Second, an important political reality of Punjab drawn from the electoral trends of the past is that it has generally gone as a whole with one or another party. This may contradict the above speculation that its mandate may be divided. The electoral transitions have generally been between the Pakistan Peoples Party and one or another Muslim League. The political wave or a swing better explains the political culture of the province.

Third, feudal political families are the centrepiece of Punjab politics. Divided and competing, as they are, they are nominated by the political parties to contest elections. The culture of power, privilege and patronage at local levels makes it necessary for the feudal families to stay in politics, no matter what the cost, and stay closer to the ruling party. No matter how strong their individual political base, their connection to power since colonial times gives an edge over the rival. As staying in power is a cultural as well as a material imperative, political loyalties remain fluid. Power politics trumps the principle, ideology and even democracy itself. The political waves in Punjab have continuously shaped and reshaped political shifts among the electable political figures and families.

Bearing these facts in mind, what prospects one can speculate for the three major political parties — the PPP, the PML-N and the PTI? Considering the PPP as a major political party in Punjab sounds like a joke, but it still maintains a good bunch of leftover feudal families within its fold, or those that have benefited from its rule hugely and have become overly identified with it.
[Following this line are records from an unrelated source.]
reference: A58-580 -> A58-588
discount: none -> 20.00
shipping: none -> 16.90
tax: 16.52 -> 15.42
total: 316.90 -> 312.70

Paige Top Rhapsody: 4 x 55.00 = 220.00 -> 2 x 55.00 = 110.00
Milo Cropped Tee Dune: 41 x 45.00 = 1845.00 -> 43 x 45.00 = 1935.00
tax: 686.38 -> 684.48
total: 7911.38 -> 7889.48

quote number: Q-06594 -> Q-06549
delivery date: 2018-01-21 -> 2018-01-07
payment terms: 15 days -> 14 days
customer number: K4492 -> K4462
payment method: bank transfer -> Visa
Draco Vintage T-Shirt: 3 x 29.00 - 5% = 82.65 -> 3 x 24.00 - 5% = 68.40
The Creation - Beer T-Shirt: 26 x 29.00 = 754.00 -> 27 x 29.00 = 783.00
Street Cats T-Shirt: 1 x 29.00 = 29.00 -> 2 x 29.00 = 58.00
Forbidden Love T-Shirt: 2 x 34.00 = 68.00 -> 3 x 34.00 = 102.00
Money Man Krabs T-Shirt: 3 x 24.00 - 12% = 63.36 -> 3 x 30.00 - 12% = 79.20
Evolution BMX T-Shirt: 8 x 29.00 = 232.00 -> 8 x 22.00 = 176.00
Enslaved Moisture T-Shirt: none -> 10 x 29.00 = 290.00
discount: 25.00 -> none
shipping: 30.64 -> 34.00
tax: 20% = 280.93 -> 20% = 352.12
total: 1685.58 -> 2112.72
Sadly, for the PPP, its electoral base has been shrinking, and there is hardly any hope of its revival in Punjab. Its performance in NA-120, Lahore explains its position at the grassroots level. It appears to be at the lowest level of popularity ever in the largest province; it has wiped itself out by corruption, poor governance and leadership problems.
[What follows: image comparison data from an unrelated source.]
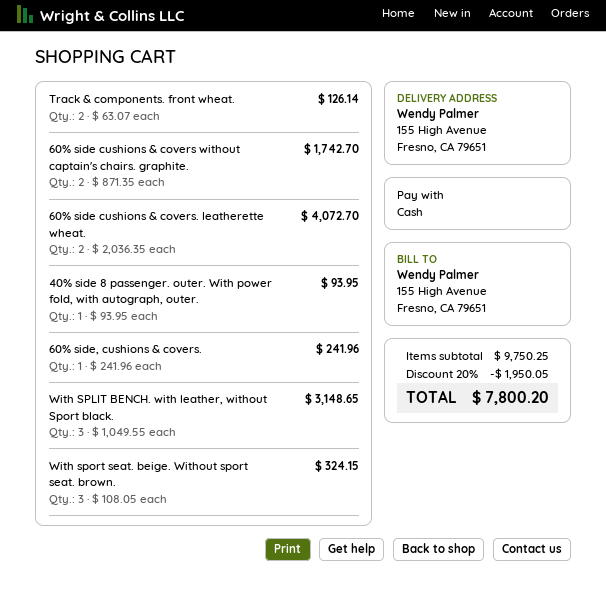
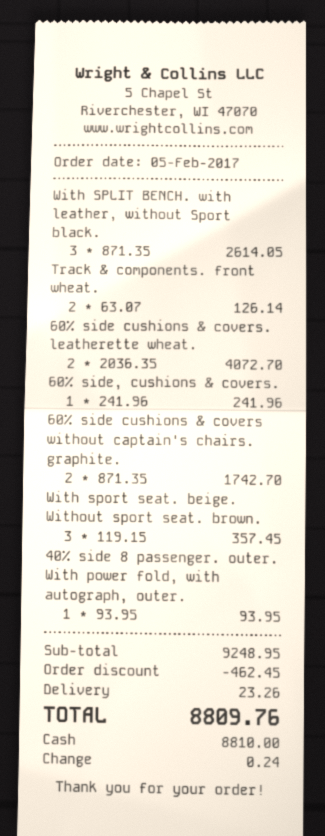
With SPLIT BENCH. with leather, without Sport black.: 3 x 1049.55 = 3148.65 -> 3 x 871.35 = 2614.05
With sport seat. beige. Without sport seat. brown.: 3 x 108.05 = 324.15 -> 3 x 119.15 = 357.45
subtotal: 9750.25 -> 9248.95
discount: 1950.05 -> 462.45
shipping: none -> 23.26
total: 7800.20 -> 8809.76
It goes to the credit of Nawaz Sharif to revive, unite and popularise the perpetually-fragmented Muslim League, after its questionable capture from the late Muhammad Khan Junejo. Parties in Pakistan’s cultural context have very little grassroots organisation yet, hitherto, they have functioned as inter-elite networks, which the PML-N is. Even winning a historic two-thirds majority in 1997s, it failed to maintain its solidarity when military ruler Pervez Musharraf took power. It split along many lines.

Today, the party is at a cross-roads mainly because of its dynastic politics and apparent split within the party over the issue of succession; in many ways akin to succession in the monarchical ruling families. Its coherence or split will determine the outcome of electoral politics in Punjab. Given the state of disarray it is currently in, the PML-N may not be able to withstand the political wave of the PTI in Punjab.

Published in The Express Tribune, November 1st, 2017.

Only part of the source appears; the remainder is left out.